On AI, the agreements lean toward governance and research rather than immediate product development. India and Japan will establish a joint AI standards working group and expand the bilateral semiconductor supply chain partnership they began in 2022. The arrangement pairs India’s deep engineering talent base with Japan’s materials science and manufacturing expertise – a combination that has been discussed in bilateral settings for years but was formalized Thursday with working timelines and dedicated interministerial channels.

Energy security received its own joint statement.
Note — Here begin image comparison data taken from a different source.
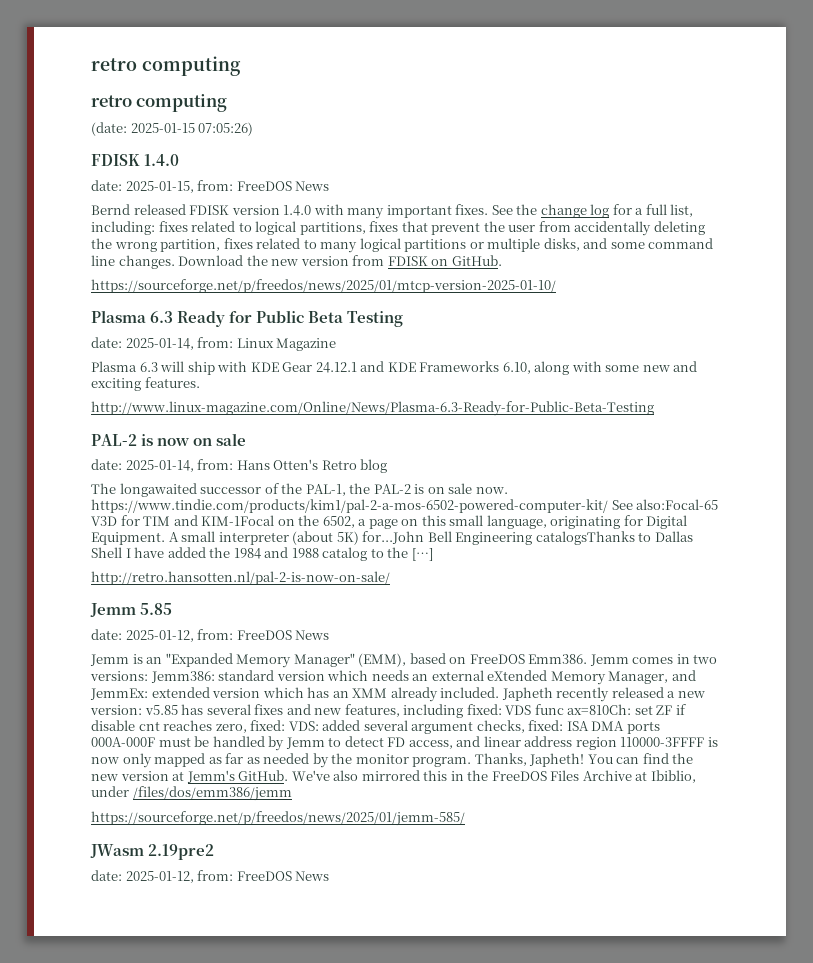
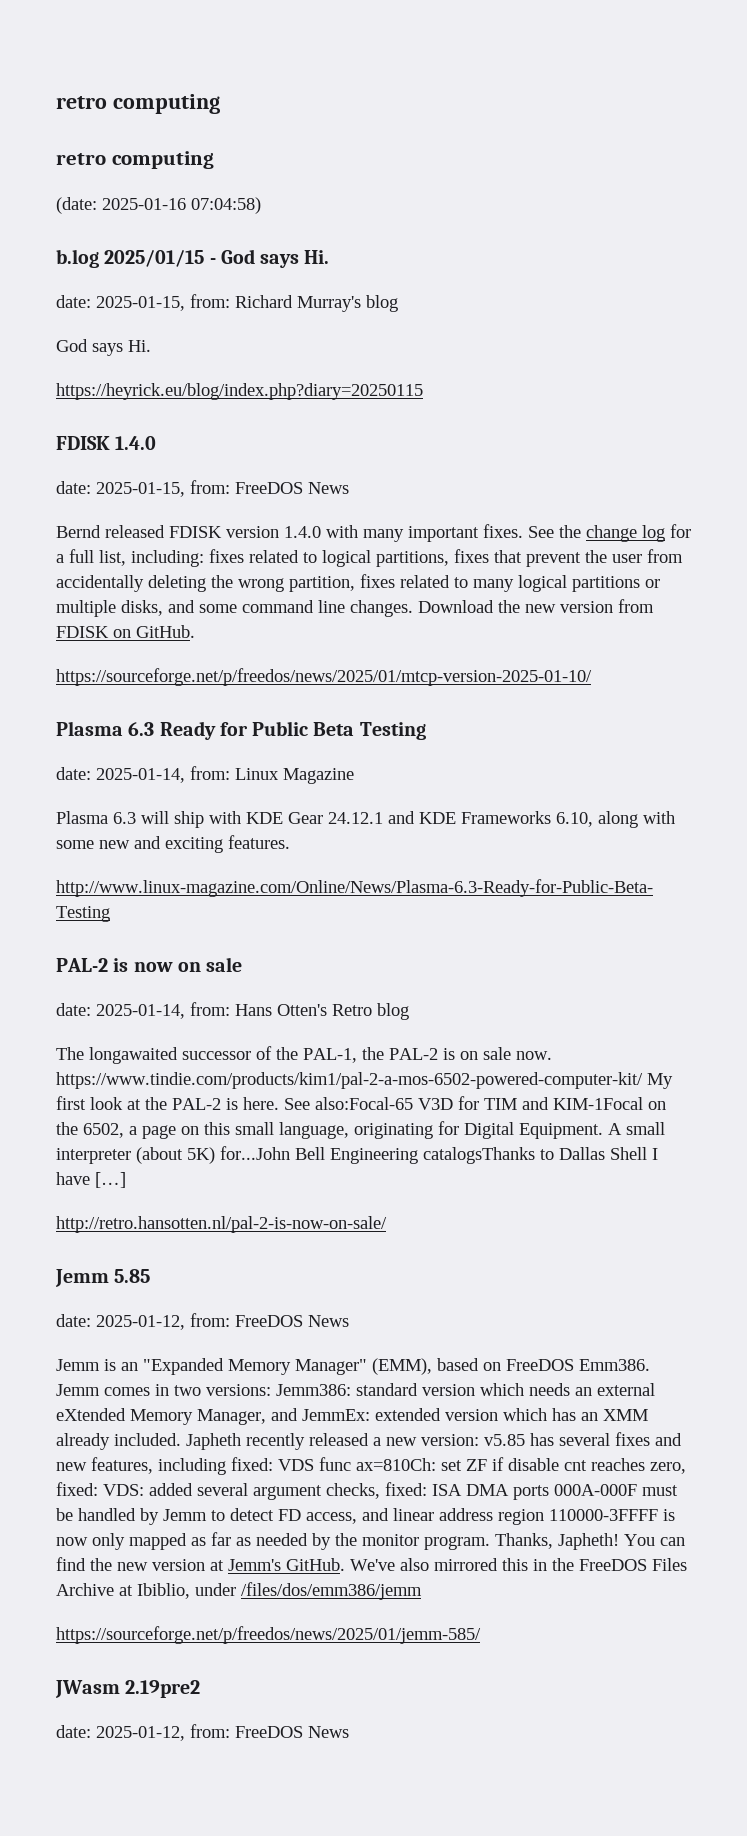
- (date: 2025-01-15 07:05:26)
+ (date: 2025-01-16 07:04:58)
+ b.log 2025/01/15 - God says Hi.
+ date: 2025-01-15, from: Richard Murray's blog
+ God says Hi.
+ https://heyrick.eu/blog/index.php?diary=20250115
- The longawaited successor of the PAL-1, the PAL-2 is on sale now. https://www.tindie.com/products/kim1/pal-2-a-mos-6502-powered-computer-kit/ See also:Focal-65 V3D for TIM and KIM-1Focal on the 6502, a page on this small language, originating for Digital Equipment.
+ The longawaited successor of the PAL-1, the PAL-2 is on sale now. https://www.tindie.com/products/kim1/pal-2-a-mos-6502-powered-computer-kit/ My first look at the PAL-2 is here. See also:Focal-65 V3D for TIM and KIM-1Focal on the 6502, a page on this small language, originating for Digital Equipment.
- A small interpreter (about 5K) for...John Bell Engineering catalogsThanks to Dallas Shell I have added the 1984 and 1988 catalog to the […]
+ A small interpreter (about 5K) for...John Bell Engineering catalogsThanks to Dallas Shell I have […]

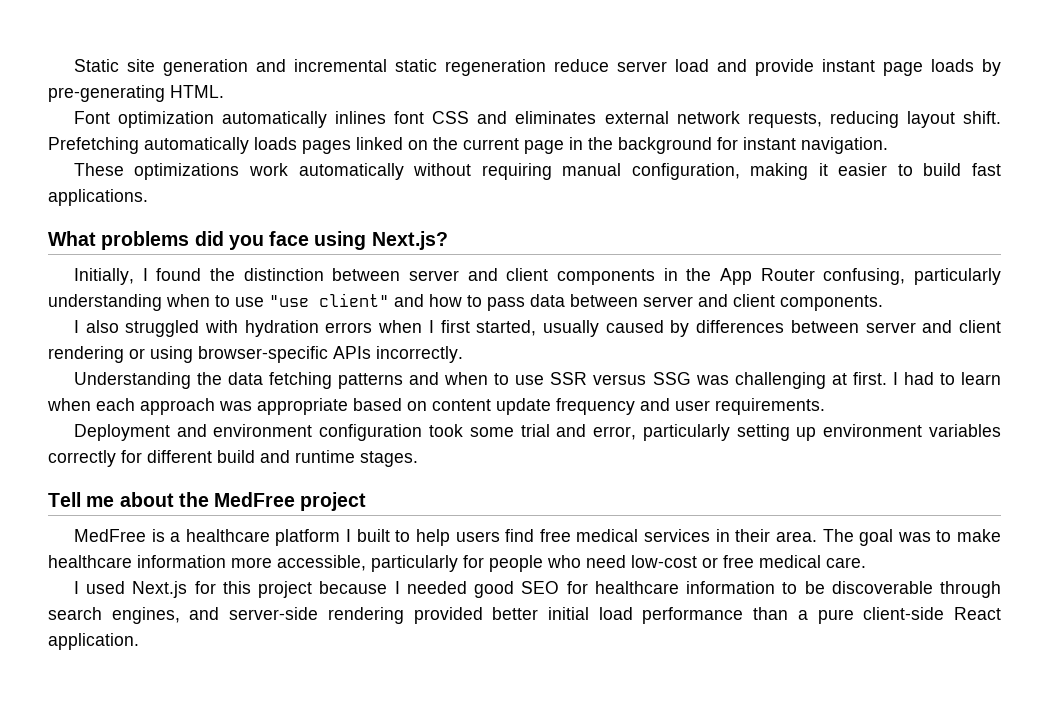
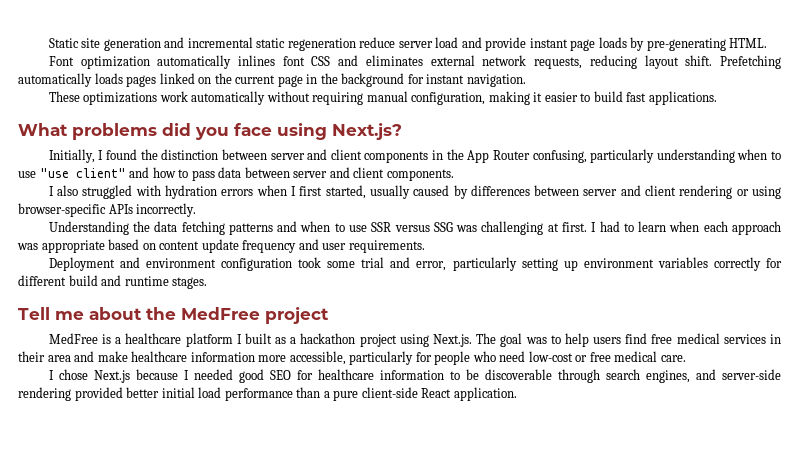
- MedFree is a healthcare platform I built to help users find free medical services in their area. The goal was to make healthcare information more accessible, particularly for people who need low-cost or free medical care.
+ MedFree is a healthcare platform I built as a hackathon project using Next.js. The goal was to help users find free medical services in their area and make healthcare information more accessible, particularly for people who need low-cost or free medical care.
- I used Next.js for this project because I needed good SEO for healthcare information to be discoverable through search engines, and server-side rendering provided better initial load performance than a pure client-side React application.
+ I chose Next.js because I needed good SEO for healthcare information to be discoverable through search engines, and server-side rendering provided better initial load performance than a pure client-side React application.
Japan, which imports virtually all of its oil and gas, has accelerated engagement with multiple Asian governments on supply diversification and strategic reserve coordination since the regional disruptions earlier this year. India, which runs one of the world’s fastest-growing refinery sectors, offers both consumption volume and geographic complementarity. The energy cooperation text Thursday covers clean energy transition pathways alongside conventional hydrocarbon supply planning – a practical acknowledgment that Japan’s energy transition runs decades, not years, and that Gulf route stability remains central to it. Saudi Arabia’s crude exports through Hormuz hit their highest since the Iran war this week, a signal that the routes Japan and India both depend on are reopening, but not without ongoing uncertainty.

India and Japan logged $21 billion in bilateral trade between April 2024 and January 2026 – a figure both sides acknowledge is well below the partnership’s potential. Thursday’s “joint vision for the next decade” framework targets acceleration across pharmaceuticals, critical minerals, and advanced electronics, each of which represents a supply chain where both countries have identified concentrated sourcing risk.

Supply chain resilience has become a fixed feature of Tokyo’s foreign policy vocabulary. Japan’s Ministry of Economy, Trade and Industry has publicly flagged overdependence on single-source procurement as a systemic national risk, and India – with its large skilled labor base, improving logistics networks, and stable trade posture with Japan – occupies a central position in Tokyo’s diversification calculus. The agreements signed Thursday accelerate that repositioning. Neither government quantified specific targets for altering procurement shares from any single source country.

How quickly the 10-trillion yen commitment translates into deployed capital remains the question the summit leaves open. Japan’s previous India investment pledge, made in August 2025, arrived in installments through business forums rather than as coordinated capital flows. Whether Thursday’s $12.5 billion in firm commitments – anchored by the Maruti Suzuki announcement – establishes a faster execution pace, or repeats the familiar pattern of headline ambition followed by drawn-out deployment, is what will define the summit’s real significance in the years ahead.